Deputi Gubernur Senior BI, Destry Damayanti, mengungkapkan rupiah melemah akibat perang di Timur Tengah yang masih berlangsung. Hal tersebut mendorong naiknya harga minyak mentah dunia.
“Tekanan Rupiah dalam hari ini meningkat karena di Timur Tengah yang masih berlangsung dengan intensitas yang meningkat, mendorong naiknya harga minyak dan ketidakpastian global,” ujarnya dalam keterangan tertulis, Selasa, 12/5/2026.
Di samping itu, jika merujuk faktor pelemahan dari domestik, Destry menjelaskan rupiah lesu karena meningkatnya kebutuhan dolar AS secara musiman, salah satunya untuk pembayaran Utang Luar Negeri (ULN).

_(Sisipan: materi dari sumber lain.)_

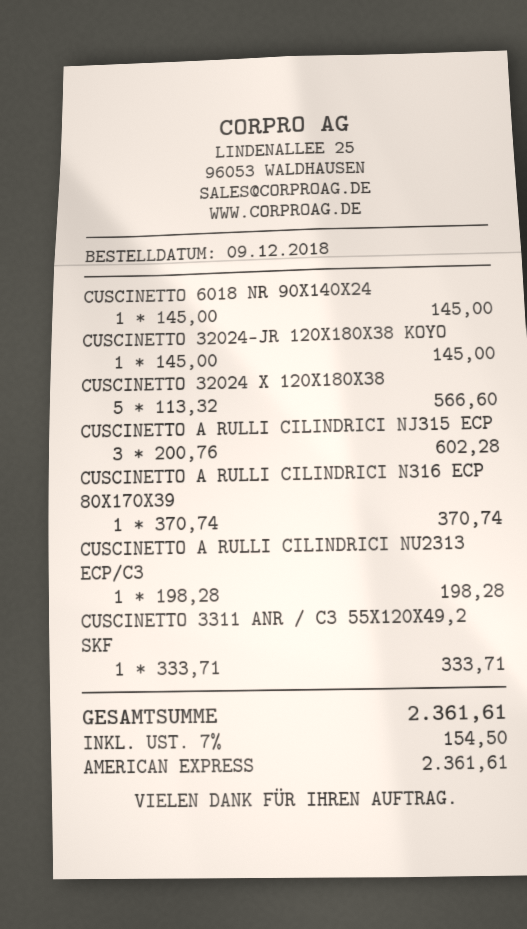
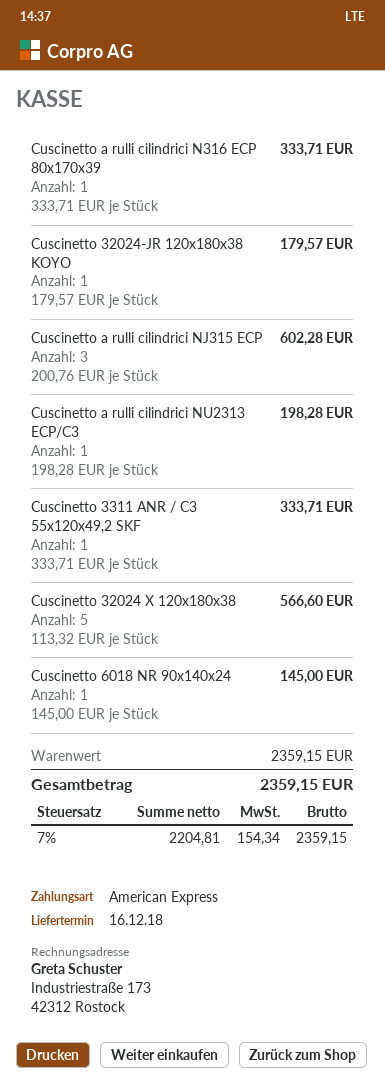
CUSCINETTO 32024-JR 120X180X38 KOYO: 1 x 145.00 = 145.00 -> 1 x 179.57 = 179.57
CUSCINETTO A RULLI CILINDRICI N316 ECP 80X170X39: 1 x 370.74 = 370.74 -> 1 x 333.71 = 333.71
tax: 7% = 154.50 -> 7% = 154.34
total: 2361.61 -> 2359.15

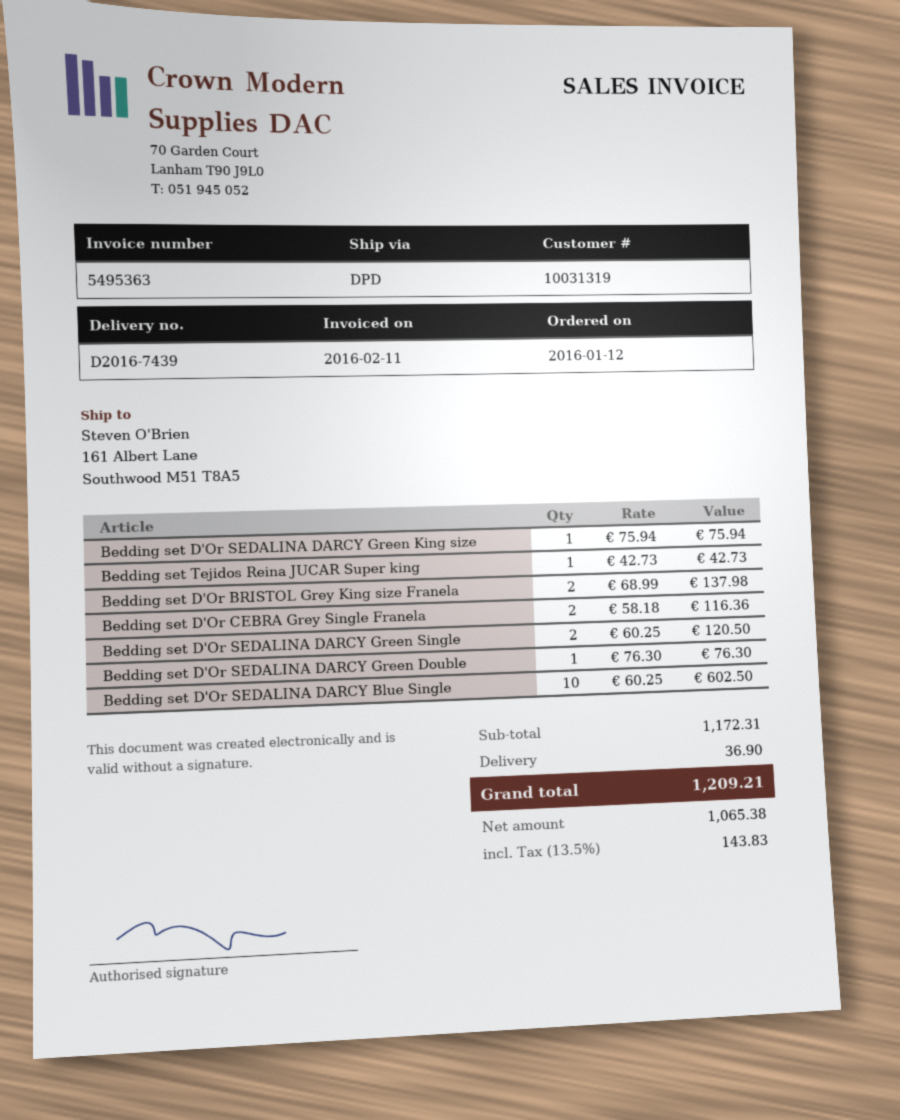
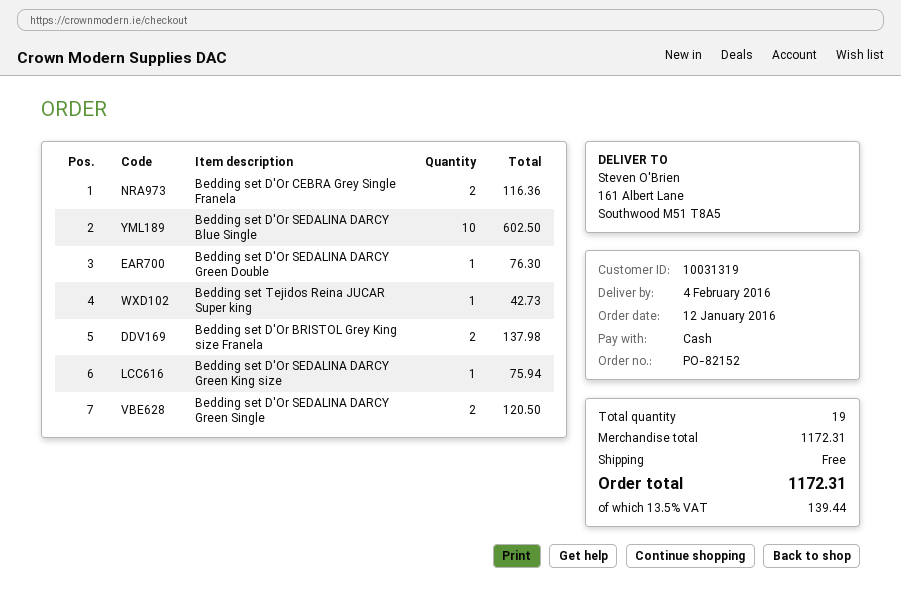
shipping: 36.90 -> 0.00
tax: 13.5% = 143.83 -> 13.5% = 139.44
total: 1209.21 -> 1172.31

Selain itu, pembayaran dividen hingga kebutuhan untuk ibadah haji juga mendorong peningkatan permintaan dolar AS di pasar domestik.
Destry menjelaskan bahwa BI berkomitmen selalu berada di pasar dengan melakukan intervensi terarah, baik di pasar spot, Domestic Non-Deliverable Forward (DNDF), maupun Non-Deliverable Forward (NDF).
Ia mengatakan bank sentral juga mengoptimalkan penggunaan semua instrumen operasi moneter, sehingga diharapkan dapat mengurangi tekanan pada Rupiah.
Saat ini, lanjutnya, BI juga melihat kepercayaan investor asing di aset portfolio terus membaik, yang tercermin dari inflows khususnya ke pasar SBN dan SRBI selama April sebesar Rp61,6 triliun.
Destry menyebut ketersediaan likuiditas valas di pasar domestik juga cukup tinggi dengan pertumbuhan Dana Pihak Ketiga (DPK) valas di akhir Maret mencapai 10,9 persen year-to-date (ytd).
“BI memperkirakan tekanan yang bersifat musiman ini akan mereda, sehingga nilai tukar Rupiah bisa kembali ke level fundamentalnya,” katanya.
Diberitakan, Rupiah berada di level Rp17.529 per dolar AS pada perdagangan Selasa, 12/5 sore. Mata uang Garuda melemah 115 poin atau 0,66 persen dibandingkan perdagangan sebelumnya.
Pelemahan rupiah sejalan dengan mayoritas mata uang di kawasan Asia yang kompak berada di zona merah terhadap dolar AS. Peso Filipina melemah 0,57 persen, ringgit Malaysia terdepresiasi 0,25 persen.
Dolar Singapura pun diketahui mengalami penurunan 0,35 persen, yen Jepang melemah 0,27 persen, won Korea Selatan ambruk 1,18 persen, hingga dolar Hong Kong terkoreksi 0,01 persen.
Di sisi lain, yuan Cina menjadi satu-satunya mata uang Asia yang menguat setelah naik 0,02 persen terhadap dolar AS.
Mata uang utama negara maju juga mayoritas melemah terhadap dolar AS. Euro Eropa turun 0,31 persen, poundsterling Inggris melemah 0,71 persen, dolar Australia terkoreksi 0,44 persen, dolar Kanada turun 0,20 persen, dan franc Swiss melemah 0,32 persen.